Adress Space Layout Randomisation Makes buffer overflow attacks more difficult because it's more difficult to determine the address spaces of the current and target processes. Executables must be compiled with ASLR support to work.
71
What is the Optimal Page Replacement Algorithm?
AKA Belady's Algorithm. Page Replacement Algorithm that relies on future memory access and replaces the page that will not be used for the longest time in the future. It's impractical because we don't know this in a live system, but it serves as a benchmark for practical algorithms that do not have this capability.
72
What is ESP?
Executable Space Protection. Memory regions can be marked with the 'NX' bit to prevent execution.
73
What is the difference between Protection and Security?
Protection is internally-facing. Security is externally-facing.
74
What is RBAC?
Role-based Access Control. Permissions are set for roles rather than individuals.
75
What are ACLs?
Access Control Lists. Used by RBACs to store the permissions for each role. Contain Access Control Entries (ACEs).
76
What is an Access Matrix?
Abstraction of a systems protection domain. Row labels = users/processes Column labels = objects Cells = permission levels
77
What are the 3 principles of Protection?
Principle of least privilege Principle of privilege separation KISS Principle
78
What are the 3 main types of kernel?
Monolithic Microkernel Modular Kernel
79
When would you use a Monolithic Kernel vs Microkernel?
Monolithic has everything in one place which is efficient but can become very complex. Microkernel separates things out and delegates different functions to different processes, offering flexibility and modularity at the cost of performance. Monolithic might be preferable for performance-critical systems like simulation clusters, or just where the requirement specification itself is fairly simple.
80
What is the difference between Monolithic Kernel, Microkernel, and Modular Kernel?
In Monolithic, one single process is responsible for all system services (e.g. device drivers, file system, memory management) and it runs in kernel space. [e.g. Traditional (pre 1995) Linux, UNIX] In Microkernel, only essential system services (e.g. low-level address space management, thread management, IPC) run in kernel space and everything else (e.g. device drivers, file system) runs in user space. [e.g. MINIX] In Modular Kernel, modules (responsible for e.g. device drivers, file system) can be dynamically moved into and out of kernel space. [e.g. Modern Linux, Windows NT]
81
How does Buffer Overflow work? Give Pseudocode.

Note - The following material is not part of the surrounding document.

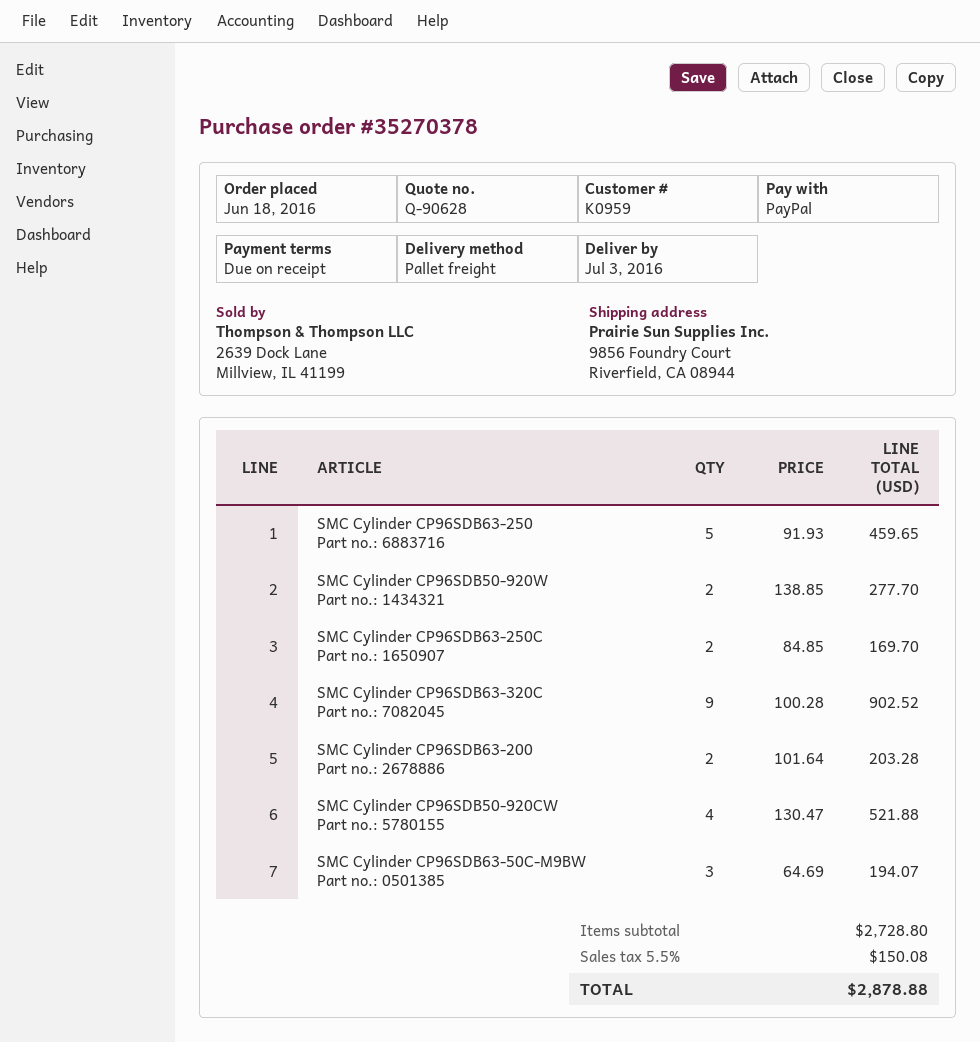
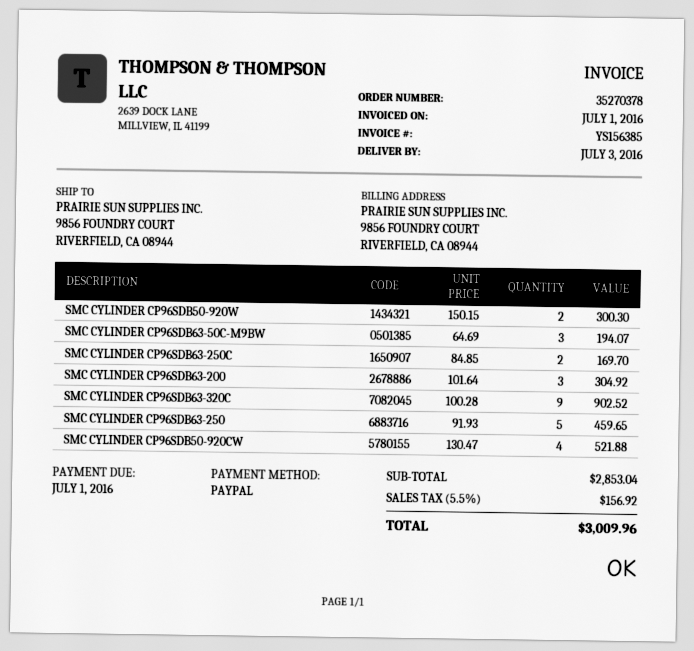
SMC Cylinder CP96SDB50-920W: 2 x 138.85 = 277.70 -> 2 x 150.15 = 300.30
SMC Cylinder CP96SDB63-200: 2 x 101.64 = 203.28 -> 3 x 101.64 = 304.92
subtotal: 2728.80 -> 2853.04
tax: 5.5% = 150.08 -> 5.5% = 156.92
total: 2878.88 -> 3009.96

Buffer overflow occurs when the content we write to a block of memory is larger than the size of the block itself. The operating keeps writing until the input is done even once we are outside of the block. char buffer[8]; strcpy(buffer, "ThisIsWayTooLong");
82
What are the benefits and drawbacks of Monolithic Kernel?
+ Fast Performance due to direct access. + Efficient in terms of resource. - Less stable; a bug in one part (e.g. driver) can crash the whole system. - Harder to maintain.
83
What are the benefits and drawbacks of Microkernel?

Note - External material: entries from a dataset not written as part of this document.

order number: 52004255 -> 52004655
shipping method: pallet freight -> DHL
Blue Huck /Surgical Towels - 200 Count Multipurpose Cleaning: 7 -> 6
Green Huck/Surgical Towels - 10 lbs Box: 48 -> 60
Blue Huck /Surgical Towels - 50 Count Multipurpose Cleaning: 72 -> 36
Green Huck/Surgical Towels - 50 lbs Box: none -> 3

+ Better stability; user space crashes don't crash the kernel. + Easier to maintain / extend. - Slower due to more context switches and IPC. - More complex to design.
84
What are the benefits and drawbacks of Modular Kernel?
+ Flexibility; modules can be added/removed without rebooting. + Good balance of performance and maintainability. - Bugs can still crash the whole system. - More overhead than a monolithic kernel.
85
What is TLB in Paging?
Translation Lookaside Buffer. Cached subsection of a page table used to improve average lookup speed.
86
What are the 4 requirements that a process must meet to correctly use the Critical Section?
Mutex Progress Bounded Wait No Assumptions of Processor speed / timings / scheduling policy.